In a way, this response is representative of Purling Hiss in a broader sense. Polizze has always operated in his own bubble, at least when it comes to his music. The band started as a solo endeavor, with Polizze self-recording towering psych-rock guitar jams in between his duties as a guitarist in Philly garage powerhouse Birds of Maya. In the years since the project's beginning, he has added bandmates and recorded in studios, but the project has never quite shaken off Polizze's singular vision.
The earliest Purling Hiss recordings are all over the map, with extended blues-rock choogles, 90-second noise experiments and skyscraping psych freakouts living together in brutally raw bliss. In less than a year, from late 2009 to late 2010, Polizze released three excellent albums (a self-titled, Hissteria and Public Service Announcement) that presented his aesthetic—killer riffs, shredding solos, buried vocals—through a thick layer of lo-fi grime.
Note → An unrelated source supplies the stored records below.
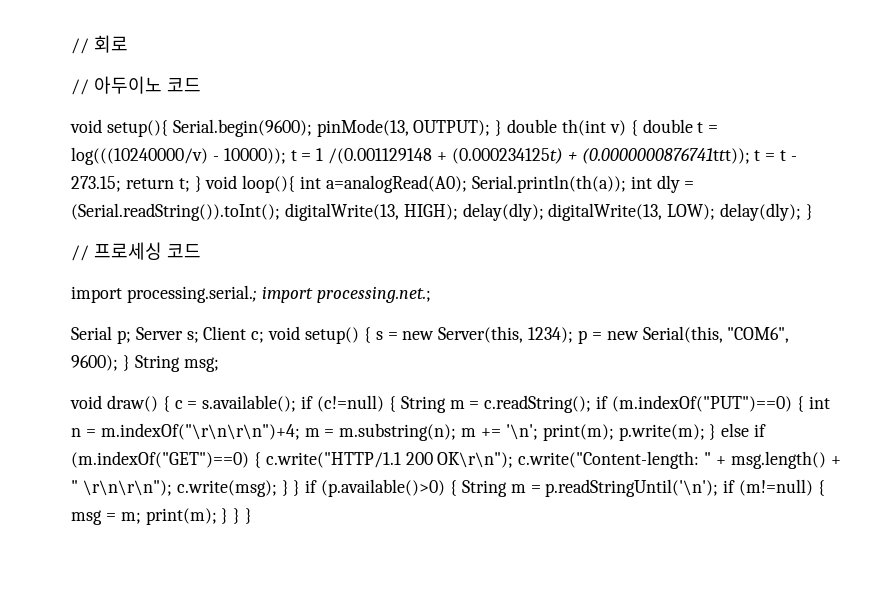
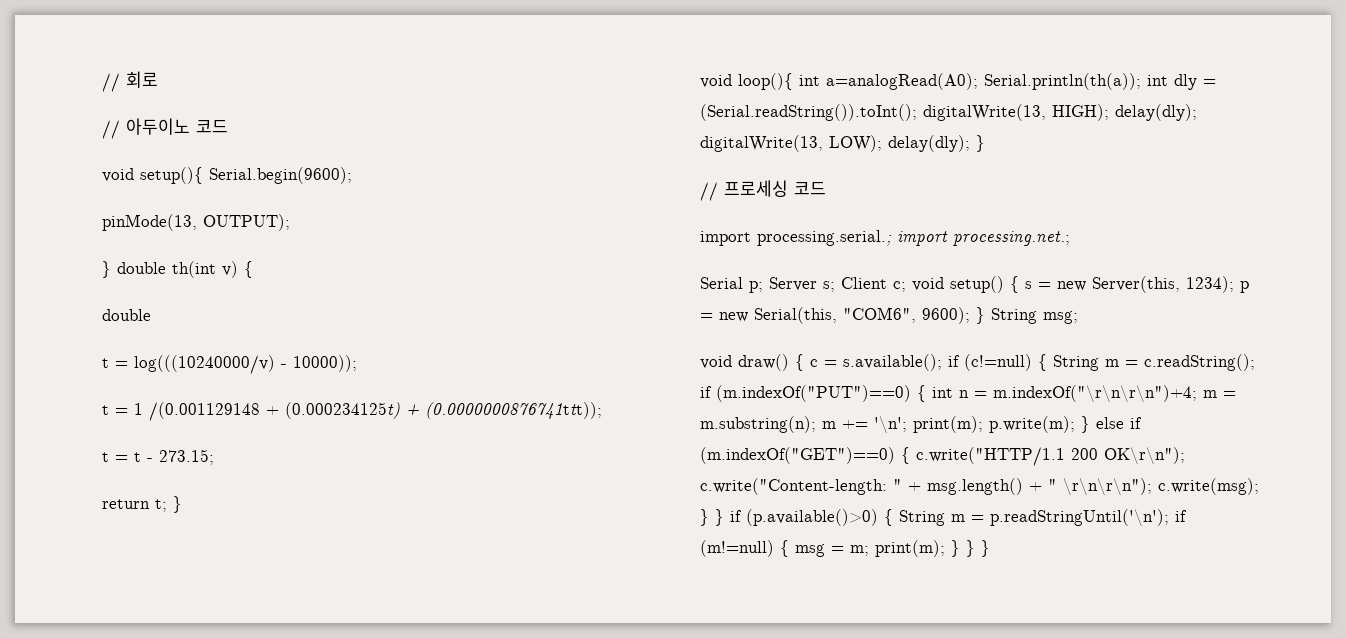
(312, 128) none -> (352, 175) //
(491, 128) none -> (290, 222) //
[642,119,693,133] double -> [102,309,151,321] // double //
(286, 156) none -> (357, 363) //
(750, 156) none -> (602, 410) //
(121, 184) none -> (214, 457) //
(202, 184) none -> (182, 504) //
By 2013, however, Purling Hiss was beginning to change. That year, the band released Water On Mars, their debut for Drag City Records that retained some of the unholy crunch, but not all. (There were even a couple of pretty acoustic songs.) And 2014's Weirdon is a different trip, too: spacier and more cerebral, with a wandering post-punk vibe. Polizze thinks it "got lost in the shuffle."
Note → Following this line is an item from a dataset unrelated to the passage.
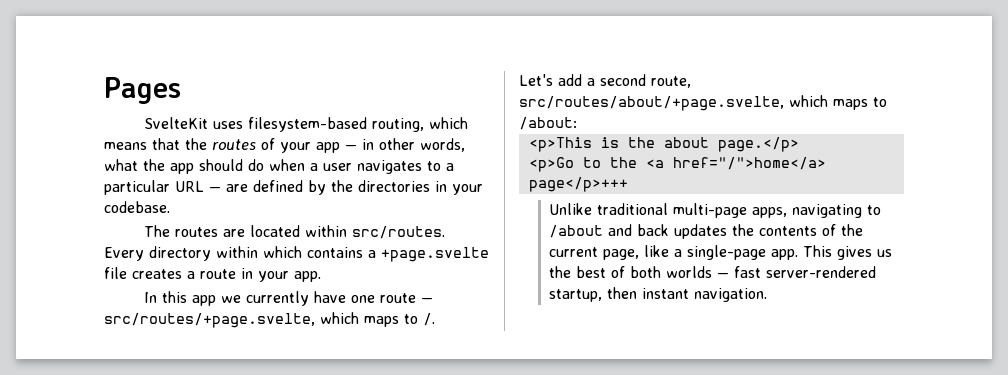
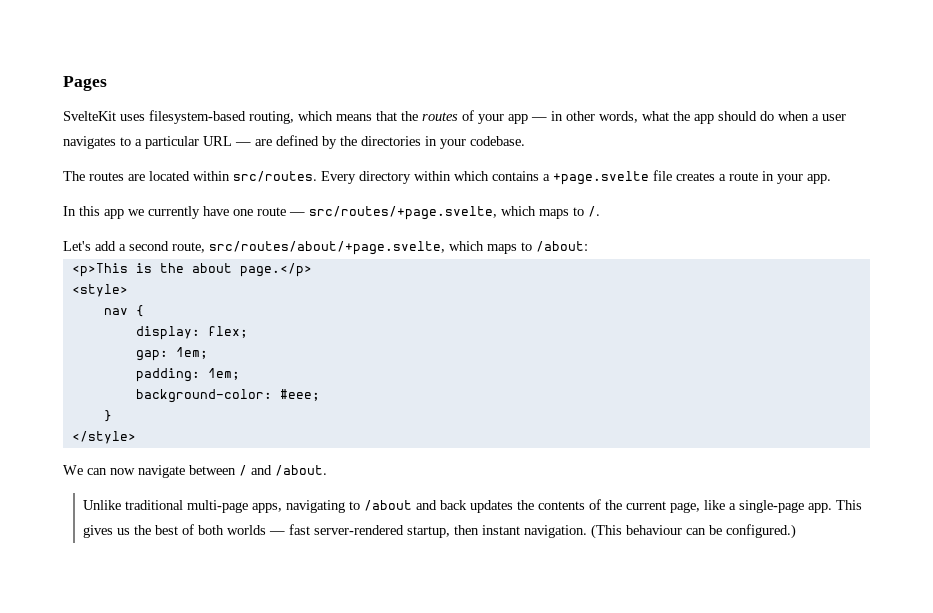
[528,157,826,172] [528,177,628,192] <p>Go to the <a href="/">home</a> page</p>+++ -> [71,284,128,297] [103,305,144,317] [135,326,248,340] [135,347,208,361] [135,368,240,382] [135,389,320,403] [103,410,112,422] [71,431,136,444] [63,465,327,478] <style> // nav { // display: flex; // gap: 1em; // padding: 1em; // background-color: #eee; // } // </style> // We can now navigate between / and /about.
(768, 295) none -> [591,524,797,539] (This behaviour can be configured.)

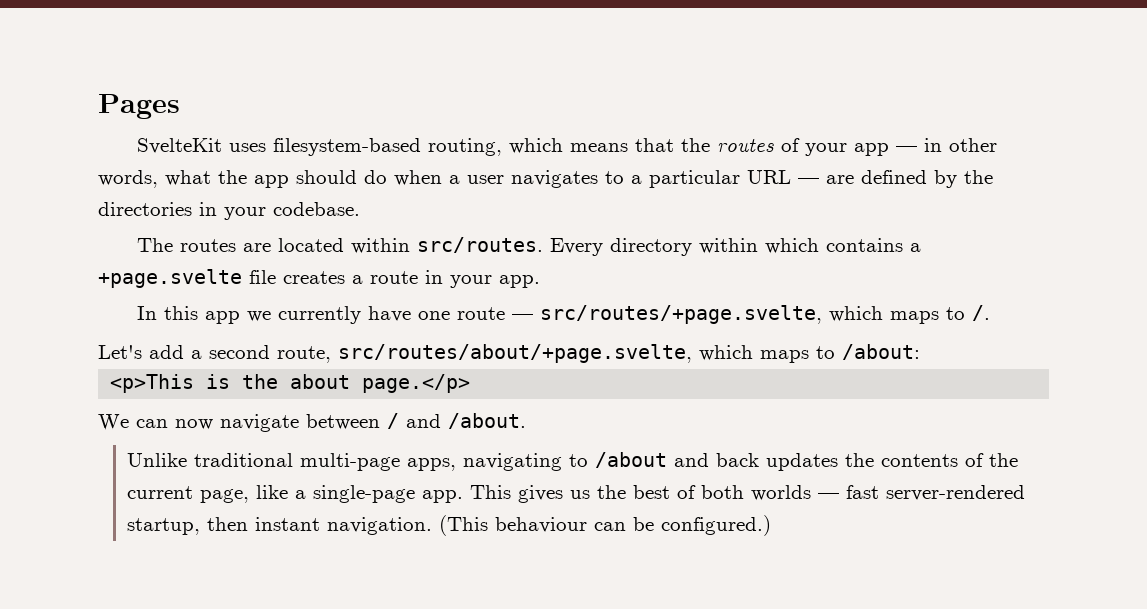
[71,284,128,297] [103,305,144,317] [135,326,248,340] [135,347,208,361] [135,368,240,382] [135,389,320,403] [103,410,112,422] [71,431,136,444] // <style> // nav { // display: flex; // gap: 1em; // padding: 1em; // background-color: #eee; // } // </style> -> (471, 383) none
"That was the biggest jump that Purling Hiss made...going from the early home-recorded stuff that I did myself to making a Drag City record in a studio and not really knowing how it was gonna turn out," Polizze says. "I gave up a little bit of control, I feel like."
When it came time to record a follow-up, he looked to bridge the gap between his band's two eras. While touring behind Weirdon, he solidified his current version of Purling Hiss, with Ben Leaphart on drums and Dan Provenzano on bass, and when the trio got back from Europe, they were burned out but motivated, Polizze says.
"We were just on the road a lot and it was fun, so we were like, 'Let's make an album together, but let's take our time,'" he says.
Of course, "taking our time" means something different to the prolific Polizze than it does to most folks. The trio recorded basic tracks in two days, and then Polizze went back a few weeks later to add vocals and a few weeks after that to add more guitars. "We did it over the course of many months," he says. "Go in for a minute, then walk away from it and go back with fresh ears."
The result is High Bias, released by Drag City in October, and it absolutely accomplishes Polizze's goal of bringing together early and late-era Hiss. The fuzz from the old days is back (at least in part), but the songs themselves are well-crafted and melodic, a la the first two Drag City releases. There's a balance throughout that was missing from previous Purling Hiss albums, enjoyable as they were.
"That's kind of what I wanted to do: I wanted to encapsulate everything that's come before," Polizze says. "It's definitely a band type of album, we just kinda cranked the fuzz more."
Opening track "Fever" is a perfect example, with its loping vocal melody and the sparkle of its guitar parts dulled by distortion. "Pulsations" is a knotty punk-rock charger packed with tension and dipped in muck. In "Teddy's Servo Motors," Polizze slices and dices a droning groove with prickly guitars and wild-eyed chants. And the centerpiece of "3000 AD" is a billowing guitar riff that gives the song an ascendant feel.
Meanwhile, "Ostinato Musik" struts about as much as you'll ever hear Purling Hiss strut, and closing track "Everybody in the USA" stretches some timely civic paranoia past the 11-minute mark. "Follow You Around," however, might be Polizze's prettiest song yet, a lysergic sing-along complete with pop-friendly "bop-bop-bop" backing vocals and sunny guitar strum.
High Bias may be the total Purling Hiss package in one recording, but that doesn't mean Polizze is ready to rest on his laurels. Just like in the band's early days, he's still capturing and cataloguing song ideas every day; he says he has hundreds of recordings on his phone alone.
"I always feel like I have to play. I can't help it. But I'm also trying to find a balance and not flood the market with too much stuff," he says with a chuckle. "I just keep moving forward and hope that everything sticks with me."